Dans cette étude, M. Clarke donne l'annuaire a projeté le coût total joint aux patients chirurgicaux de TGH qui développent la douleur postchirurgicale continuelle modéré-à-sévère, l'invalidité de douleur, et l'utilisation persistante d'opioid. Cinq pour cent de tous les cabinets de consultation au résultat de TGH dans des cas neufs de douleur postchirurgicale continuelle, expliquent M. Clarke. Cela, en plus d'environ 13 pour cent de patients chirurgicaux de TGH présentant la douleur chronique précédente, qui empire après la chirurgie, ajoute aux coûts annuels de douleur chronique s'échelonnant de $2,5 millions jusqu'à des $4,1 millions possible au système de santé d'Ontario d'un hôpital. Ces estimations sont prévues utilisant des chiffres obtenus à partir des études récentes d'utilisation de santé qui estiment des coûts de santé pour des patients de douleur chronique dans Ontario pour être environ $5.000 par année pour un patient.

La « douleur est une épidémie, et les coûts au système de santé, ainsi qu'aux patients, sont staggering, » dit M. Clarke. Il note que la douleur chronique coûte le système de santé canadien entre $47 milliard et $60 milliards par année - davantage que le VIH, le cancer et la cardiopathie combinés.
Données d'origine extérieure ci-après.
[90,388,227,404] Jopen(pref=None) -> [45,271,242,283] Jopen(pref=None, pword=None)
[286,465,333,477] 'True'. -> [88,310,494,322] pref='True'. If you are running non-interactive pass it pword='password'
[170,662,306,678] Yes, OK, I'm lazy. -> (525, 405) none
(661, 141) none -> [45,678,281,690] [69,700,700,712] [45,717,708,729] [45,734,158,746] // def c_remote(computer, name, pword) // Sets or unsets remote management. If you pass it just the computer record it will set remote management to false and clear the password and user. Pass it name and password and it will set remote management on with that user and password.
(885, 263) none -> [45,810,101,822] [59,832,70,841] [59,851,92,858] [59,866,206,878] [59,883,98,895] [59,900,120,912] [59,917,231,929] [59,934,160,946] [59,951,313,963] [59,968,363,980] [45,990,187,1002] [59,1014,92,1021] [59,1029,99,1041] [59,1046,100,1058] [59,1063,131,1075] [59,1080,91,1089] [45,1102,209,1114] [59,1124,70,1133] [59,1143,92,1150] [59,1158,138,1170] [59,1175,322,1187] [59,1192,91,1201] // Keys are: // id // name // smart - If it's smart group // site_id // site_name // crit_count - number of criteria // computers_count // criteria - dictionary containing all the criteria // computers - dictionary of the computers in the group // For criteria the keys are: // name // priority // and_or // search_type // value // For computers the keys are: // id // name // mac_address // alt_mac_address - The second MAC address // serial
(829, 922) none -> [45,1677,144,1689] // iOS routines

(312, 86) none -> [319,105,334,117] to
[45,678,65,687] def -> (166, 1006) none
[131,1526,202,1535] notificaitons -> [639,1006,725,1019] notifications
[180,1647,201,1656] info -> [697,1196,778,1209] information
Le « recensement des patients à risque, type ceux qui ont la douleur préexistante, les enjeux de la santé mentale, usage chronique des opioids avant la chirurgie, est critique, de sorte que nous puissions développer des régimes complémentaires, et instruit des patients et d'autres fournisseurs de santé, » ajoute M. Clarke. « Nous devons donner à des patients les outils pour manager leur douleur, si elle deviennent problématique. »
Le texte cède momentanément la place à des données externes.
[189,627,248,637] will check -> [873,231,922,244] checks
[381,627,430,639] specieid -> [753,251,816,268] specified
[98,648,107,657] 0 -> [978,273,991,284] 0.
L'étude a également examiné les besoins de 200 patients qui ont eu la chirurgie lourde, telle que thoracique, cardiaque, gynécologique et principal et le col, à TGH en 2013-2014. L'étude a constaté que 27 pour cent de patients présentant la douleur pendant trois mois après que la chirurgie employaient toujours des opioids, aux estimations plus haut que précédentes qui s'échelonnent d'une à 10 pour cent.

Ces patients sur des opioids ont calibré leur santé générale pour être plus bas comparés aux usagers de non-opioid, enregistrant l'invalidité liée à la douleur significative par rapport à la mobilité, l'humeur et la capacité de fonctionner.

Le service transitoire de douleur de TGH a été produit en 2014 pour satisfaire les besoins des patients à risque, assimilés à ceux en cela étude. Le service est conçu pour traiter les patients complexes de douleur qui ont eu la chirurgie par l'aide avec le contrôle de douleur, la surveillance et les patients de sevrage hors des quantités excessives de médicaments d'opioid pour la douleur, et fournir le support indispensable pour des patients et des médecins de premier soins après écoulement d'hôpital. L'objectif est d'améliorer des pratiques en matière d'opioid dans les hôpitaux d'améliorer des soins aux patients et la sécurité, y compris recenser et surveiller les patients à risque avant et après les opioids de prescription.

Des soins complémentaires sont fournis par une diverse équipe des cliniciens qui se spécialisent dans le contrôle de douleur. Ils emploient un grand choix de méthodes pour aider et enseigner des patients à manager leur douleur, y compris le mindfulness, les « ordonnances d'exercice » et l'acupuncture.